──────── PROVIDED INFORMATION ────────
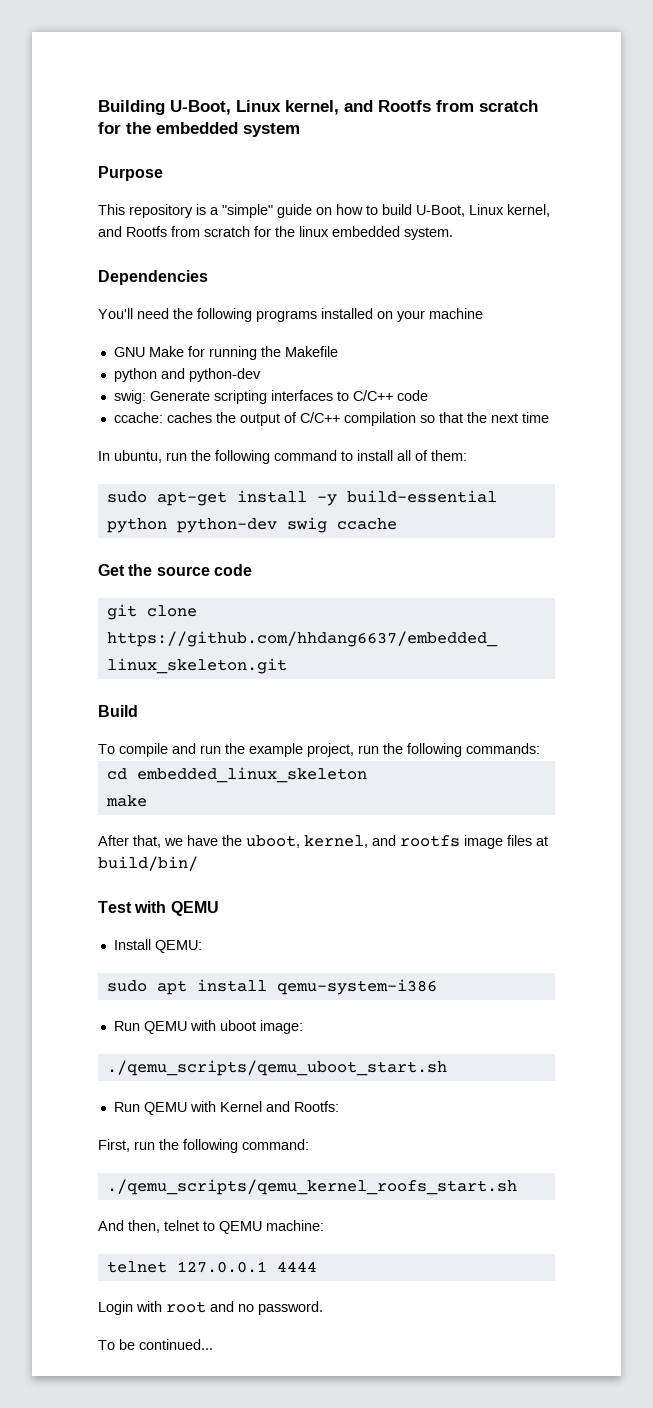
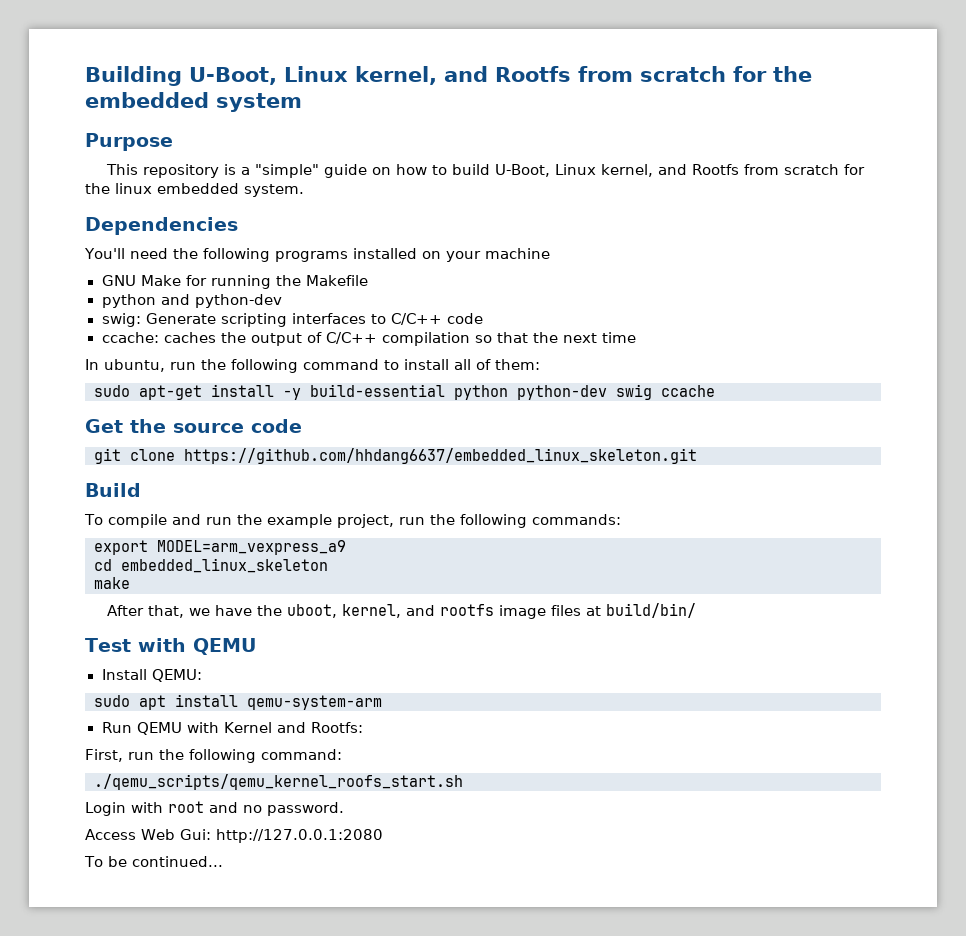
(540, 748) none -> [94,540,346,555] // export MODEL=arm_vexpress_a9
[276,979,437,995] [113,1020,303,1034] [106,1060,447,1076] qemu-system-i386 // Run QEMU with uboot image: // ./qemu_scripts/qemu_uboot_start.sh -> [247,695,382,710] qemu-system-arm
[98,1220,324,1234] [106,1261,317,1273] // And then, telnet to QEMU machine: // telnet 127.0.0.1 4444 -> (463, 782) none
(323, 1308) none -> [85,829,383,843] // Access Web Gui: http://127.0.0.1:2080

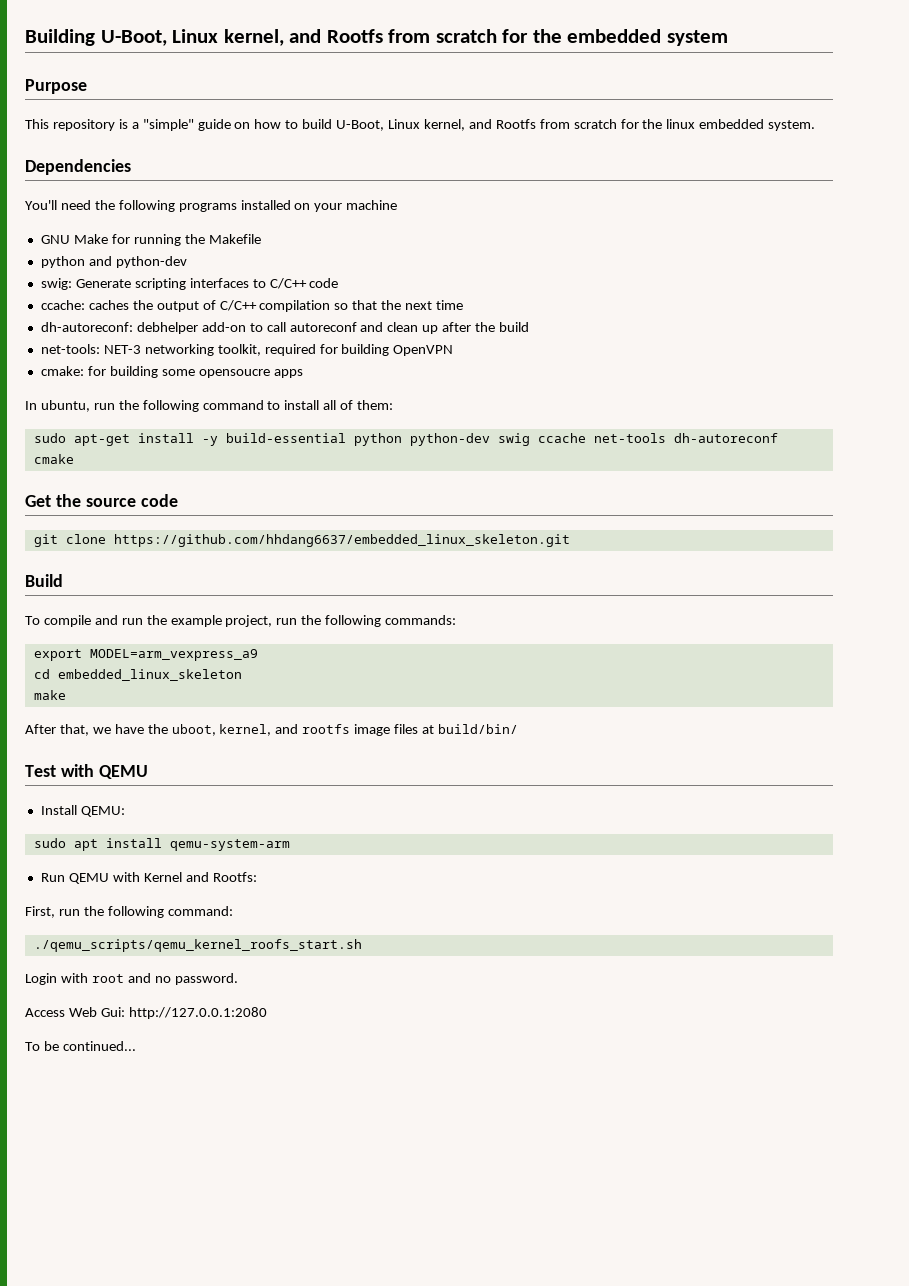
(636, 337) none -> [40,322,530,334] [40,344,454,356] [40,366,303,378] // dh-autoreconf: debhelper add-on to call autoreconf and clean up after the build // net-tools: NET-3 networking toolkit, required for building OpenVPN // cmake: for building some opensoucre apps
(715, 391) none -> [593,433,778,443] [33,454,74,464] net-tools dh-autoreconf cmake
────────
WHAT YOU HAVE TO DO
The reply should hold every entry above, given again exactly, but not a single picture.

ANSWER BOX
(540, 748) none -> [94,540,346,555] // export MODEL=arm_vexpress_a9
[276,979,437,995] [113,1020,303,1034] [106,1060,447,1076] qemu-system-i386 // Run QEMU with uboot image: // ./qemu_scripts/qemu_uboot_start.sh -> [247,695,382,710] qemu-system-arm
[98,1220,324,1234] [106,1261,317,1273] // And then, telnet to QEMU machine: // telnet 127.0.0.1 4444 -> (463, 782) none
(323, 1308) none -> [85,829,383,843] // Access Web Gui: http://127.0.0.1:2080

(636, 337) none -> [40,322,530,334] [40,344,454,356] [40,366,303,378] // dh-autoreconf: debhelper add-on to call autoreconf and clean up after the build // net-tools: NET-3 networking toolkit, required for building OpenVPN // cmake: for building some opensoucre apps
(715, 391) none -> [593,433,778,443] [33,454,74,464] net-tools dh-autoreconf cmake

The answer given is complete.